Shares of 3D Systems (NYSE:DDD) have appreciated more than 60% in the last few months. Consequently, I have seen many analysts claiming that 3D Systems is a good short candidate for now. 3D Systems might be overvalued, but is it a good short play? I don't think so. 3D Systems has sent short sellers running for cover in the last few months, and I don't think that its share price will fall anytime soon. Thus, shorting 3D Systems will prove to be a very risky move. Let's see why.
Why are investors shorting 3D Systems?
There are a few reasons which have led certain investors into believing that 3D Systems is a good short play. The primary reason why investors are shorting 3D Systems is because they believe it is overvalued. Many authors, most of whom who have a short position in 3D Systems, have highlighted the fact that 3D Systems is vastly overvalued, and have stated that it is a worthy short candidate. At a trailing P/E of 175, 3D Systems is quite expensive. But those betting on shorting the stock shouldn't forget that it is the only one among its peers that's reporting a profit.

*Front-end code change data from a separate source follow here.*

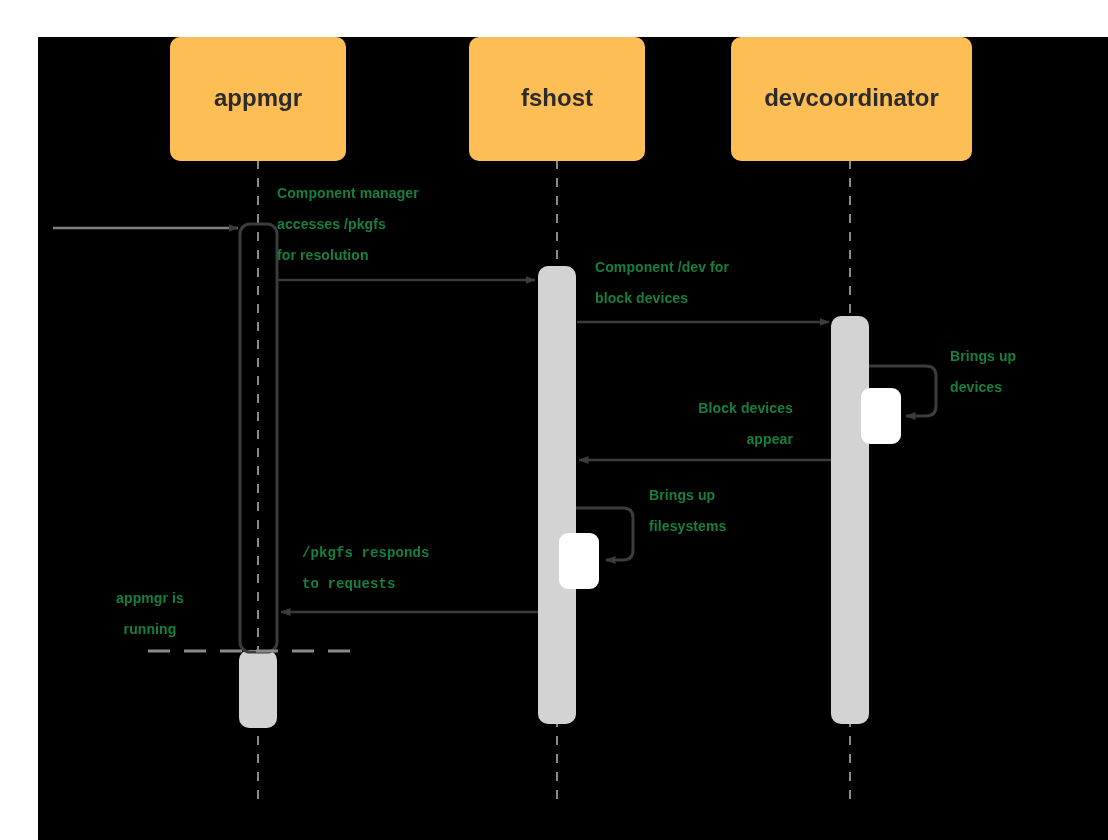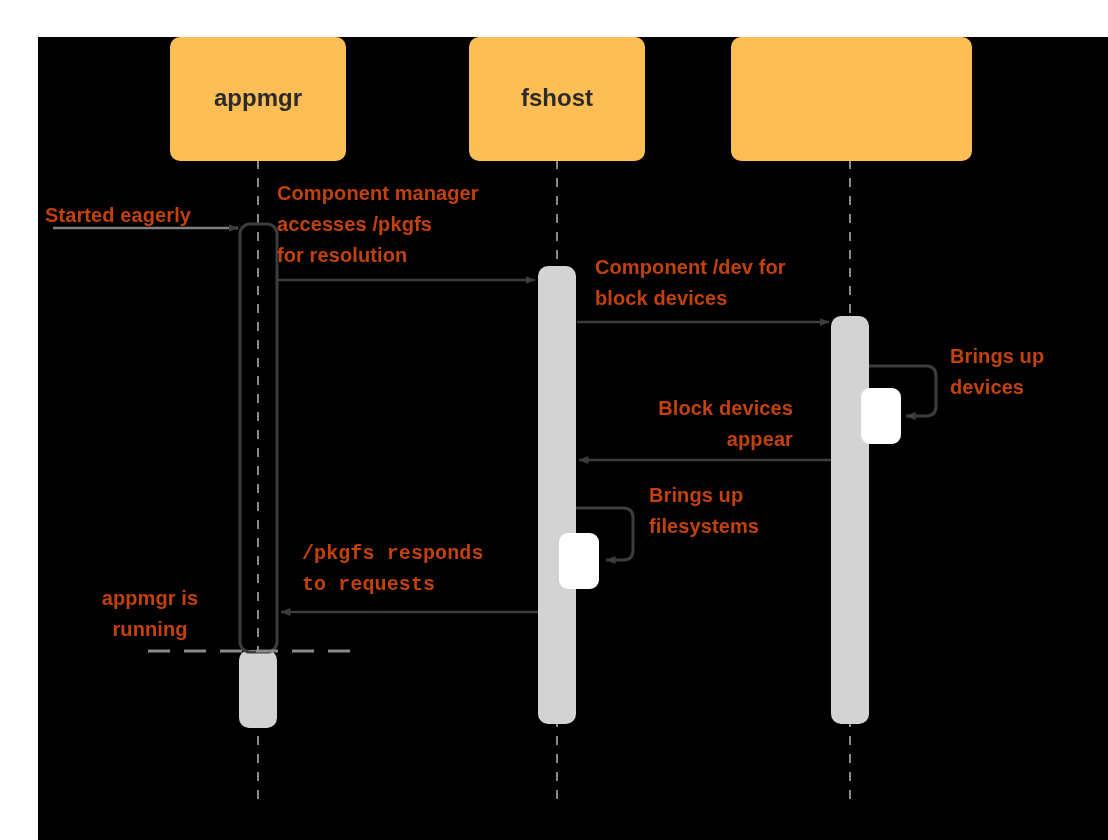"devcoordinator" div.participant-label { html: none -> <div>devcoordinator</div> }
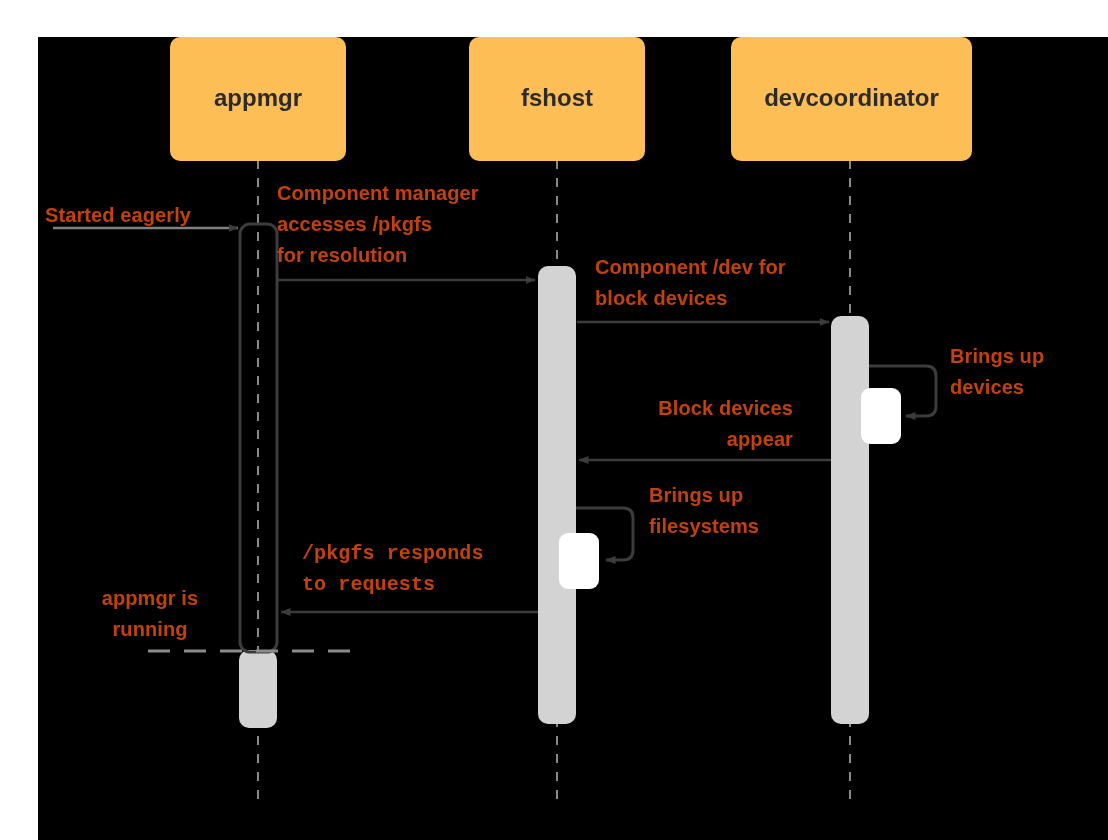"Component manager" .msg-label { color: #c2410c -> #15803d; font-size: 20px -> 14px }
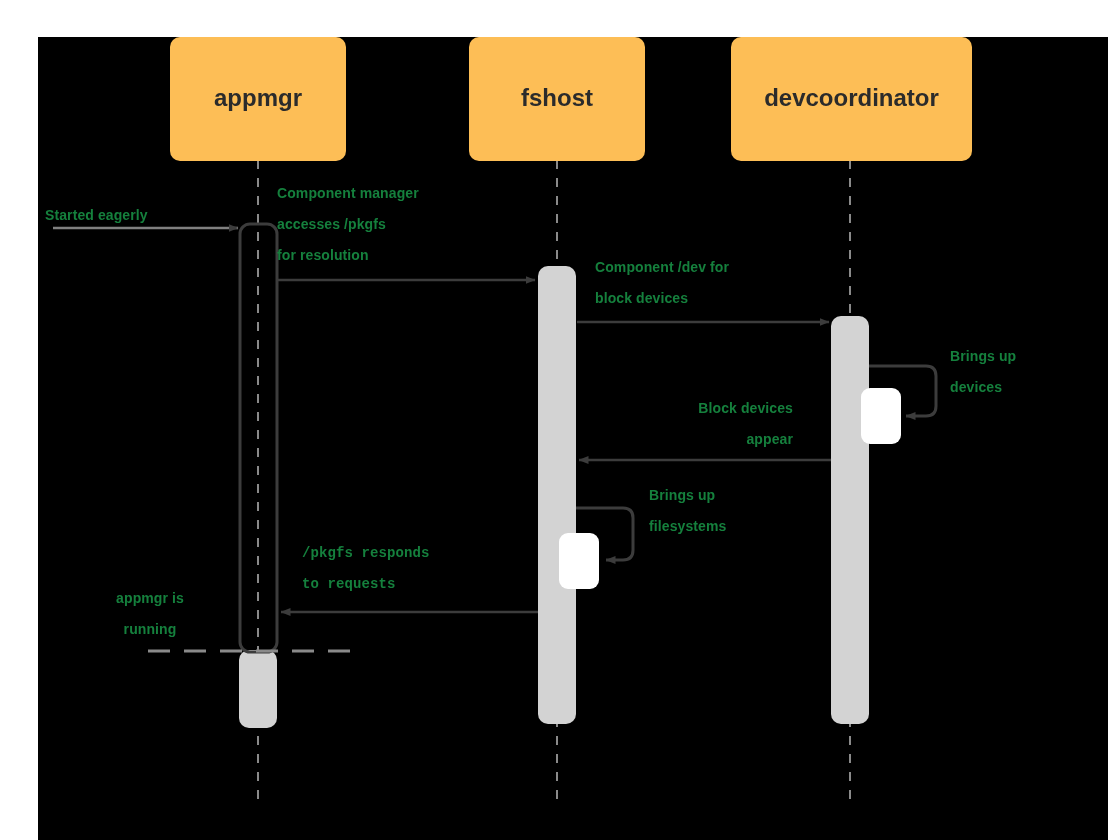"Started eagerly" div.msg-label { html: <div>Started eagerly</div> -> none }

Another reason which I have been reading about for a very long time is 3D Systems' mergers and acquisitions (M&A). Many analysts and authors have claimed that since 3D Systems has acquired over 40 companies in the last few years, it is difficult to accurately calculate the company's organic growth.
Lastly, certain investors seem to believe that 3D printing is largely overhyped and it will never fulfill its potential. While 3D Systems has constantly and consistently shown growth, it is extremely unlikely that 3D printing will not be successful. Though I agree with the fact that 3D printing will take few years to evolve into the next-gen technology for industrial manufacturing, it is certainly not a far-fetched idea.
Why 3D Systems is not a good short play
Now that we have seen why investors are shorting 3D Systems, let's analyze those reasons one by one.
Shorts have been claiming that 3D Systems is overvalued and it will come down eventually. While I agree with the first bit, I don't think its price will drop considerably in the near future. Many analysts have high hopes for 3D printing and have even estimated it to triple its worth by 2018. 3D Systems, being the leader of the pack, should definitely capitalize on this growth.
The company has been working consistently to fortify its presence in the industrial as well as the consumer sector and it is highly unlikely that it will not yield good returns in the long run. 3D Systems unveiled six new printers at the EuroMold and this indicates that it has enhanced its research and development strategies.
Moreover, the company has realized that metal printing will be the most important aspect for driving its growth in the industrial segment, and consequently, it had acquired Phenix Systems earlier this year. 3D Systems unveiled the new ProX 300 Direct Metal printer, the first fully rebranded Phenix printer now included in the Direct Metals portfolio. This new production printer leverages Direct Metal Sintering (DMS) technology, which is capable of producing fully dense, chemically pure end used metal parts.
Moving onto the second reason, I don't believe that 3D Systems' acquisition strategy has done any harm. 3D Systems reported a 30% year-over-year organic jump in its revenue. Thus, I don't see why it is difficult to analyze the company's organic growth.
Furthermore, given that 3D Systems is estimated to triple its value in the next five years, I don't see why growing via M&A is a bad thing. Including 3D Systems' acquisitions, its revenue grew nearly 50% as compared to the corresponding quarter of the previous year. Also, focusing more on acquisition doesn't mean that the company is not spending on R&D. As I already said, 3D Systems has launched many new products this year and it has a perfect balance of M&A and R&D for driving growth. In fact, it had almost doubled its R&D spending in the last reported third quarter.
The company had reported 44% growth in revenue in the last quarter and the future also looks promising. According to analysts, 3D Systems can grow its earnings at a CAGR of 24.40% over the next five years, and this is certainly an impressive growth rate.
3-D printing technology is still in an early stage of deployment, but the opportunities in this industry are massive. 3D Systems has been making the right moves to perform better than its peers. Therefore, I believe that thinking of 3D Systems as a short play isn't a good idea, especially considering the fact that it has been growing through both acquisitions and organic moves. Hence, even though the stock might appear overvalued, it isn't going down anytime soon as it is growing at a rapid pace.
Disclosure: I have no positions in any stocks mentioned, and no plans to initiate any positions within the next 72 hours. I wrote this article myself, and it expresses my own opinions. I am not receiving compensation for it (other than from Seeking Alpha). I have no business relationship with any company whose stock is mentioned in this article.